The point stressed in this discussion is that POS tag sets can affect
the analyses. Chapter 4 is highly informative as it provides detailed
and cautionary information.
Chapter 5 marks the shift of interest in LCR toward the study of
collocations. Simple methods to investigate collocations in learners’
data in corpora are smoothly introduced using Sketch Engine. The
reader is exposed to how collocation data can be retrieved and
analyzed along two dimensions, i.e., frequency and exclusivity. A
point of strength in this chapter is the comparison and contrast of
different statistical methods, i.e., T-score, Mutual information (MI),
logDice and Delta P., which collectively provide background on the
affordances of selecting a statistical method. On top of that, the
research designs of three different well selected learner corpus
studies, i.e., Durrant and Schmitt (2009), Kreyer (2021), and Wang
(2016), are closely inspected, with the operational steps given in an
orderly and simple manner. By the end of this chapter, the reader
would have learned what to watch for in designing a study to
investigate collocations using corpora.
Chapter 6, along with the suggested references, provides the reader
with a substantial background on colligation, i.e., the recurring
grammatical pattern of a word (e.g., anaphoric and cataphoric
signaling nouns) in learner corpus research.

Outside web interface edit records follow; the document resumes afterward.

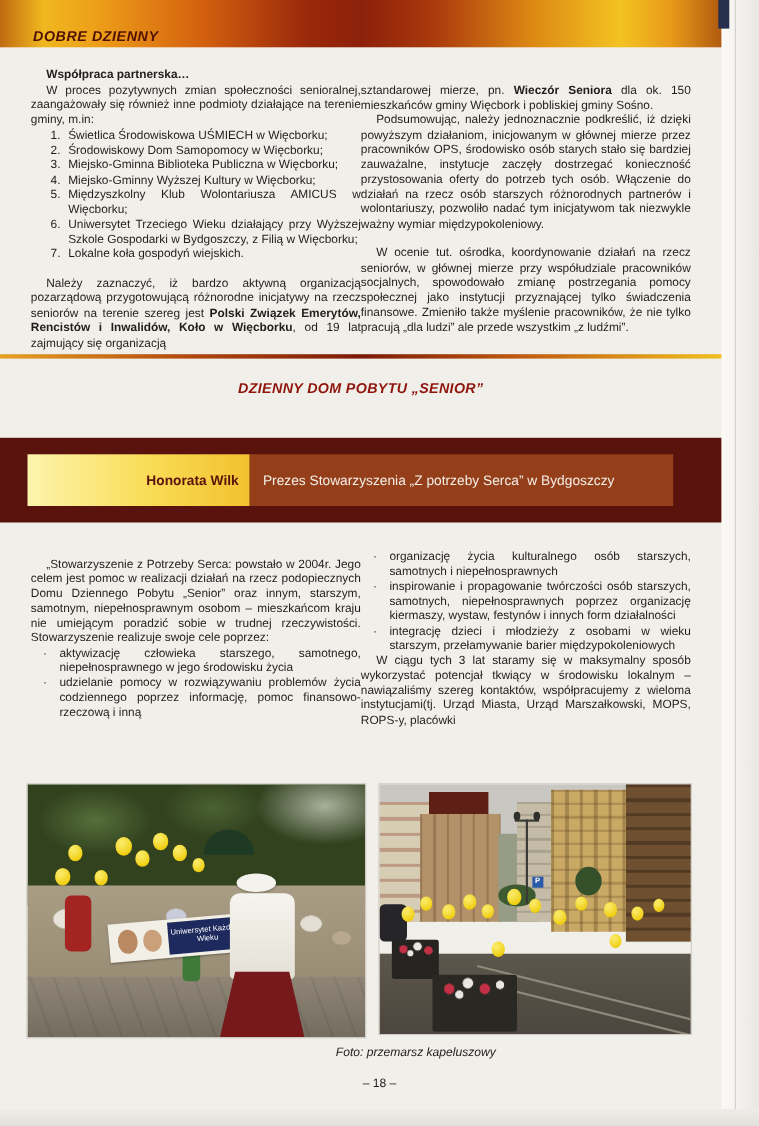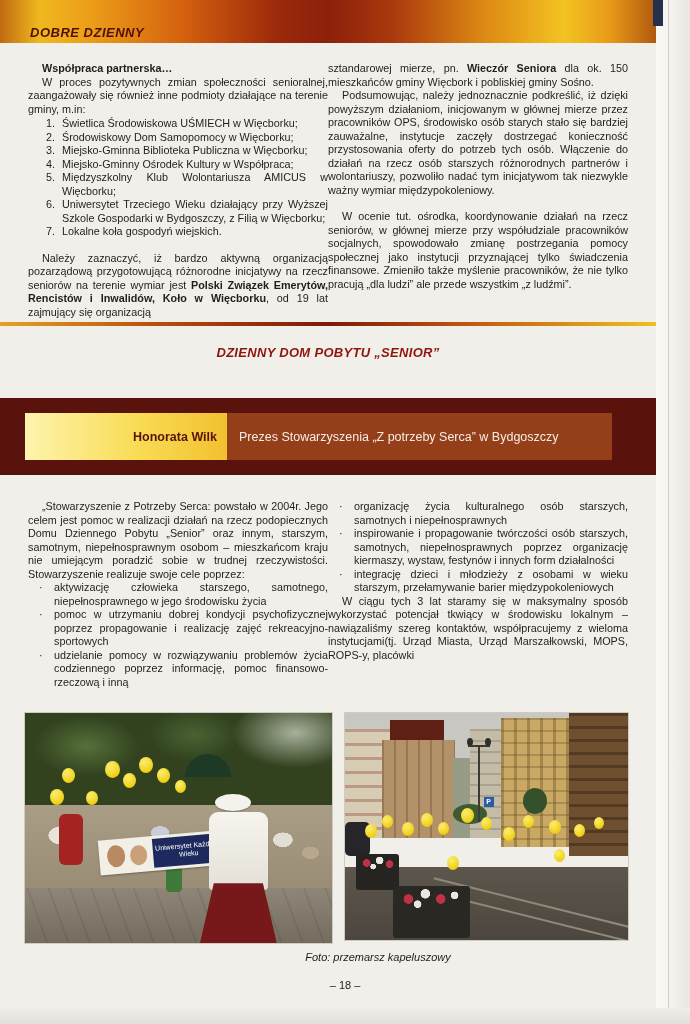--- a/index.html
+++ b/index.html
@@ -16,21 +16,21 @@
   .corner-dark{position:absolute;left:653px;top:0;width:10px;height:26px;background:#24304c;}
   .bottom-strip{position:absolute;left:0;bottom:0;width:690px;height:16px;
     background:linear-gradient(#efede9,#e1dfda);}
   
   .header-band{position:absolute;top:0;left:0;width:656px;height:43px;
     background:linear-gradient(90deg,#c06a10 0%,#f0b81f 6%,#ec9c18 14%,#d4600f 28%,
       #9c2a0b 42%,#8c200a 50%,#aa390d 60%,#dd8a14 74%,#f3c322 86%,#e89a18 93%,#b05a10 100%);}
   .header-title{position:absolute;left:30px;top:25px;font-size:13px;font-weight:bold;
     font-style:italic;color:#4f1106;letter-spacing:.5px;}
   
-  .cols{position:absolute;left:28px;width:600px;display:flex;}
+  .cols{position:absolute;left:28px;width:600px;display:flex;align-items:center;}
   .col{flex:1;font-size:10.8px;line-height:13.5px;text-align:justify;}
   .col p{margin:0;}
   .indent{text-indent:14px;}
   .gap-top{margin-top:13px !important;}
   .bhead{font-weight:bold;text-indent:14px;margin:0;}
   .num-list{margin:1px 0 0 0;padding-left:30px;list-style:decimal;}
   .num-list li{padding-left:4px;}
   .blist{margin:0;padding:0;list-style:none;}
   .blist li{position:relative;padding-left:26px;}
   .blist li::before{content:"·";position:absolute;left:11px;top:0;}
@@ -70,26 +70,26 @@
   </div>
 
   <div class="cols cols-top">
     <div class="col">
       <p class="bhead">Współpraca partnerska…</p>
       <p class="indent">W proces pozytywnych zmian społeczności senioralnej, zaangażowały się również inne podmioty działające na terenie gminy, m.in:</p>
       <ol class="num-list">
         <li>Świetlica Środowiskowa UŚMIECH w Więcborku;</li>
         <li>Środowiskowy Dom Samopomocy w Więcborku;</li>
         <li>Miejsko-Gminna Biblioteka Publiczna w Więcborku;</li>
-        <li>Miejsko-Gminny Ośrodek Kultury w Współpraca;</li>
+        <li>Miejsko-Gminny Wyższej Kultury w Więcborku;</li>
         <li>Międzyszkolny Klub Wolontariusza AMICUS w Więcborku;</li>
         <li>Uniwersytet Trzeciego Wieku działający przy Wyższej Szkole Gospodarki w Bydgoszczy, z Filią w Więcborku;</li>
         <li>Lokalne koła gospodyń wiejskich.</li>
       </ol>
-      <p class="indent gap-top"><span>Należy zaznaczyć, iż bardzo aktywną organizacją pozarządową przygotowującą różnorodne inicjatywy na rzecz seniorów na terenie wymiar jest </span><b>Polski Związek Emerytów, Rencistów i Inwalidów, Koło w Więcborku</b><span>, od 19 lat zajmujący się organizacją</span></p>
+      <p class="indent gap-top"><span>Należy zaznaczyć, iż bardzo aktywną organizacją pozarządową przygotowującą różnorodne inicjatywy na rzecz seniorów na terenie szereg jest </span><b>Polski Związek Emerytów, Rencistów i Inwalidów, Koło w Więcborku</b><span>, od 19 lat zajmujący się organizacją</span></p>
     </div>
     <div class="col">
       <p><span>sztandarowej mierze, pn. </span><b>Wieczór Seniora</b><span> dla ok. 150 mieszkańców gminy Więcbork i pobliskiej gminy Sośno.</span></p>
       <p class="indent">Podsumowując, należy jednoznacznie podkreślić, iż dzięki powyższym działaniom, inicjowanym w głównej mierze przez pracowników OPS, środowisko osób starych stało się bardziej zauważalne, instytucje zaczęły dostrzegać konieczność przystosowania oferty do potrzeb tych osób. Włączenie do działań na rzecz osób starszych różnorodnych partnerów i wolontariuszy, pozwoliło nadać tym inicjatywom tak niezwykle ważny wymiar międzypokoleniowy.</p>
       <p class="indent gap-top">W ocenie tut. ośrodka, koordynowanie działań na rzecz seniorów, w głównej mierze przy współudziale pracowników socjalnych, spowodowało zmianę postrzegania pomocy społecznej jako instytucji przyznającej tylko świadczenia finansowe. Zmieniło także myślenie pracowników, że nie tylko pracują „dla ludzi” ale przede wszystkim „z ludźmi”.</p>
     </div>
   </div>
 
   <div class="thin-rule"></div>
   <div class="section-heading">DZIENNY DOM POBYTU „SENIOR”</div>
@@ -99,21 +99,20 @@
       <div class="speaker-name">Honorata Wilk</div>
       <div class="speaker-title">Prezes Stowarzyszenia „Z potrzeby Serca” w Bydgoszczy</div>
     </div>
   </div>
 
   <div class="cols cols-article">
     <div class="col">
       <p class="indent">„Stowarzyszenie z Potrzeby Serca: powstało w 2004r. Jego celem jest pomoc w realizacji działań na rzecz podopiecznych Domu Dziennego Pobytu „Senior” oraz innym, starszym, samotnym, niepełnosprawnym osobom – mieszkańcom kraju nie umiejącym poradzić sobie w trudnej rzeczywistości. Stowarzyszenie realizuje swoje cele poprzez:</p>
       <ul class="blist">
         <li>aktywizację człowieka starszego, samotnego, niepełnosprawnego w jego środowisku życia</li>
-        <li>pomoc w utrzymaniu dobrej kondycji psychofizycznej poprzez propagowanie i realizację zajęć rekreacyjno-sportowych</li>
         <li>udzielanie pomocy w rozwiązywaniu problemów życia codziennego poprzez informację, pomoc finansowo-rzeczową i inną</li>
       </ul>
     </div>
     <div class="col">
       <ul class="blist">
         <li>organizację życia kulturalnego osób starszych, samotnych i niepełnosprawnych</li>
         <li>inspirowanie i propagowanie twórczości osób starszych, samotnych, niepełnosprawnych poprzez organizację kiermaszy, wystaw, festynów i innych form działalności</li>
         <li>integrację dzieci i młodzieży z osobami w wieku starszym, przełamywanie barier międzypokoleniowych</li>
       </ul>
       <p class="indent">W ciągu tych 3 lat staramy się w maksymalny sposób wykorzystać potencjał tkwiący w środowisku lokalnym – nawiązaliśmy szereg kontaktów, współpracujemy z wieloma instytucjami(tj. Urząd Miasta, Urząd Marszałkowski, MOPS, ROPS-y, placówki</p>

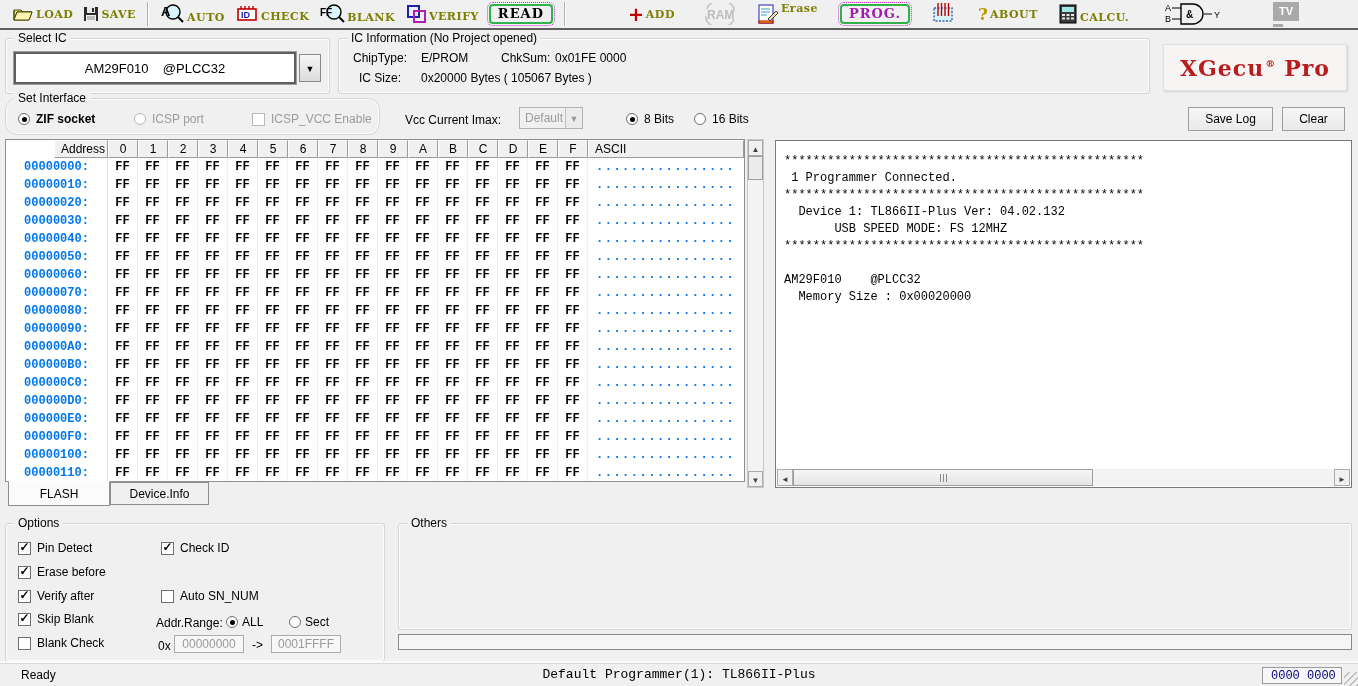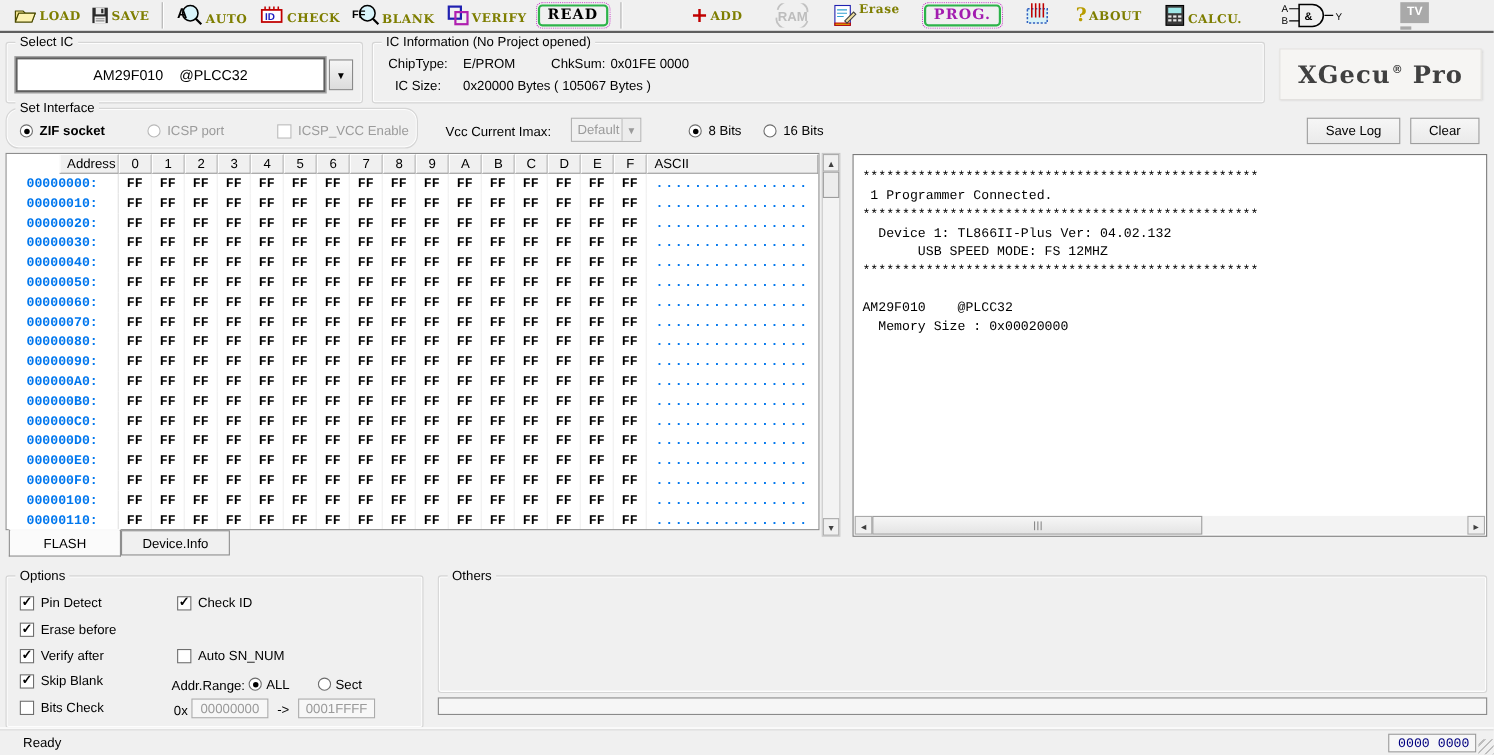--- a/index.html
+++ b/index.html
@@ -180,21 +180,21 @@
   .progressbar {
     position:absolute; left:398px; top:634px; width:954px; height:16px;
     border:1px solid #8a8a8a; background:#f6f6f6;
   }
 
   
   .logobox {
     position:absolute; left:1163px; top:44px; width:184px; height:47px;
     background:#f6f5f3; border:1px solid #e3e1df; box-shadow:1px 1px 2px rgba(0,0,0,0.12);
     display:flex; align-items:center; justify-content:center;
-    font-family:"DejaVu Serif", serif; font-weight:bold; font-size:22px; color:#404040;
+    font-family:"DejaVu Serif", serif; font-weight:bold; font-size:22px; color:#b91c1c;
     letter-spacing:1px;
   }
   .logobox sup { font-size:10px; margin:-8px 2px 0 1px; }
 
   
   .statusbar {
     position:absolute; left:0; top:663px; width:1358px; height:23px;
     background:#f0f0f0; border-top:1px solid #d9d9d9; box-shadow:0 -2px 0 #fafafa;
   }
   .status-left { position:absolute; left:21px; top:4px; font-size:12px; }
@@ -869,21 +869,21 @@
   <div class="ctl-row" style="left:12px; top:65px;">
     <span class="cb checked"></span>
     <span class="label12">Verify after</span>
   </div>
   <div class="ctl-row" style="left:12px; top:88px;">
     <span class="cb checked"></span>
     <span class="label12">Skip Blank</span>
   </div>
   <div class="ctl-row" style="left:12px; top:112px;">
     <span class="cb"></span>
-    <span class="label12">Bits Check</span>
+    <span class="label12">Blank Check</span>
   </div>
 
   <div class="ctl-row" style="left:155px; top:17px;">
     <span class="cb checked"></span>
     <span class="label12">Check ID</span>
   </div>
   <div class="ctl-row" style="left:155px; top:65px;">
     <span class="cb"></span>
     <span class="label12">Auto SN_NUM</span>
   </div>
@@ -905,15 +905,16 @@
 </div>
 
 <div class="groupbox" style="left:398px; top:523px; width:954px; height:107px;">
   <span class="gb-legend">Others</span>
 </div>
 
 <div class="progressbar"></div>
 
 <div class="statusbar">
   <span class="status-left">Ready</span>
+  <span class="status-center">Default Programmer(1): TL866II-Plus</span>
   <span class="status-counter">0000 0000</span>
   <span class="grip"></span>
 </div>
 
 </body></html>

The grammatical features
explored include Noun+ preposition; verb + ing Vs to. Infinitive;
clausal preferences triggered by a specific word; the tendency for
some words to show up in a specific position in a clause (aka lexical
priming). Representative articles in this chapter highlight the role
of manual inspection as a preliminary step for analyses, stress the
developmental attributes of colligation in interlanguages; showcase a
relationship between learner input exemplified in textbooks and L2
writing performance, provide operational tips for the identification
of nouns and introduce collexeme analyses, including distinctive and
covarying ones. Combined together, Chapters 5 and 6 comprehensively
cover collostruction analyses of collocations and colligations.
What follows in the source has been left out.